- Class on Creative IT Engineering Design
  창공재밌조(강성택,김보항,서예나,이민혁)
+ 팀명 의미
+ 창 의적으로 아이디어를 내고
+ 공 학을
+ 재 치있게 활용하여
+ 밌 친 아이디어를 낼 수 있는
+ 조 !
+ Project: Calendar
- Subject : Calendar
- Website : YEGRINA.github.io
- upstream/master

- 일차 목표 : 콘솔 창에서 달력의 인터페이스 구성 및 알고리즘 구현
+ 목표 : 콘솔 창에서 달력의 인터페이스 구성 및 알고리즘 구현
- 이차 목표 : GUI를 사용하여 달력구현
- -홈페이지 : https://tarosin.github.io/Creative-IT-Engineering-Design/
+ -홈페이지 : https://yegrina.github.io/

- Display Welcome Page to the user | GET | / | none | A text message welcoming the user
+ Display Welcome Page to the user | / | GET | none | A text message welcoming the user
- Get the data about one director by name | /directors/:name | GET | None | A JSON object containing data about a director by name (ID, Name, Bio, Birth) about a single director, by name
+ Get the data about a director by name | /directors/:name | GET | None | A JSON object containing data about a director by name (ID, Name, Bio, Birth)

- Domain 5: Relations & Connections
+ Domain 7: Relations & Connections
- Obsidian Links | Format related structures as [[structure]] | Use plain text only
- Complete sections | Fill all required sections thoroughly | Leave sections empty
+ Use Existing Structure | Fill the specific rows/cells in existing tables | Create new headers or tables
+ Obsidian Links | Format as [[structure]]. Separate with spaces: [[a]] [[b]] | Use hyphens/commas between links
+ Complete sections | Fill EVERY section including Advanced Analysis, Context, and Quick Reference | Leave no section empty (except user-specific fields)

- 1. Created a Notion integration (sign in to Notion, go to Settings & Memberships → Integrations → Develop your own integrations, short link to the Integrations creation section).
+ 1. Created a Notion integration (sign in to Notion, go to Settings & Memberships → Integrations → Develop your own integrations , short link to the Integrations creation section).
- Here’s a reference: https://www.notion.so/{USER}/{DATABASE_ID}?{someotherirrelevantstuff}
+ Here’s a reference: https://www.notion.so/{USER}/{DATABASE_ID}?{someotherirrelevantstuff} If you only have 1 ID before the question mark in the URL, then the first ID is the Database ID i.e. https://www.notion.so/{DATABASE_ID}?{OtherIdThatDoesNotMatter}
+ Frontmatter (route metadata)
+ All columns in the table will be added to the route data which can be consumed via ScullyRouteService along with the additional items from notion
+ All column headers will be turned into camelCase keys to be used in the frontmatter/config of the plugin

[What the task asks]:
Set down each entry exactly as it appears above.

[Reply]:
- Class on Creative IT Engineering Design
  창공재밌조(강성택,김보항,서예나,이민혁)
+ 팀명 의미
+ 창 의적으로 아이디어를 내고
+ 공 학을
+ 재 치있게 활용하여
+ 밌 친 아이디어를 낼 수 있는
+ 조 !
+ Project: Calendar
- Subject : Calendar
- Website : YEGRINA.github.io
- upstream/master

- 일차 목표 : 콘솔 창에서 달력의 인터페이스 구성 및 알고리즘 구현
+ 목표 : 콘솔 창에서 달력의 인터페이스 구성 및 알고리즘 구현
- 이차 목표 : GUI를 사용하여 달력구현
- -홈페이지 : https://tarosin.github.io/Creative-IT-Engineering-Design/
+ -홈페이지 : https://yegrina.github.io/

- Display Welcome Page to the user | GET | / | none | A text message welcoming the user
+ Display Welcome Page to the user | / | GET | none | A text message welcoming the user
- Get the data about one director by name | /directors/:name | GET | None | A JSON object containing data about a director by name (ID, Name, Bio, Birth) about a single director, by name
+ Get the data about a director by name | /directors/:name | GET | None | A JSON object containing data about a director by name (ID, Name, Bio, Birth)

- Domain 5: Relations & Connections
+ Domain 7: Relations & Connections
- Obsidian Links | Format related structures as [[structure]] | Use plain text only
- Complete sections | Fill all required sections thoroughly | Leave sections empty
+ Use Existing Structure | Fill the specific rows/cells in existing tables | Create new headers or tables
+ Obsidian Links | Format as [[structure]]. Separate with spaces: [[a]] [[b]] | Use hyphens/commas between links
+ Complete sections | Fill EVERY section including Advanced Analysis, Context, and Quick Reference | Leave no section empty (except user-specific fields)

- 1. Created a Notion integration (sign in to Notion, go to Settings & Memberships → Integrations → Develop your own integrations, short link to the Integrations creation section).
+ 1. Created a Notion integration (sign in to Notion, go to Settings & Memberships → Integrations → Develop your own integrations , short link to the Integrations creation section).
- Here’s a reference: https://www.notion.so/{USER}/{DATABASE_ID}?{someotherirrelevantstuff}
+ Here’s a reference: https://www.notion.so/{USER}/{DATABASE_ID}?{someotherirrelevantstuff} If you only have 1 ID before the question mark in the URL, then the first ID is the Database ID i.e. https://www.notion.so/{DATABASE_ID}?{OtherIdThatDoesNotMatter}
+ Frontmatter (route metadata)
+ All columns in the table will be added to the route data which can be consumed via ScullyRouteService along with the additional items from notion
+ All column headers will be turned into camelCase keys to be used in the frontmatter/config of the plugin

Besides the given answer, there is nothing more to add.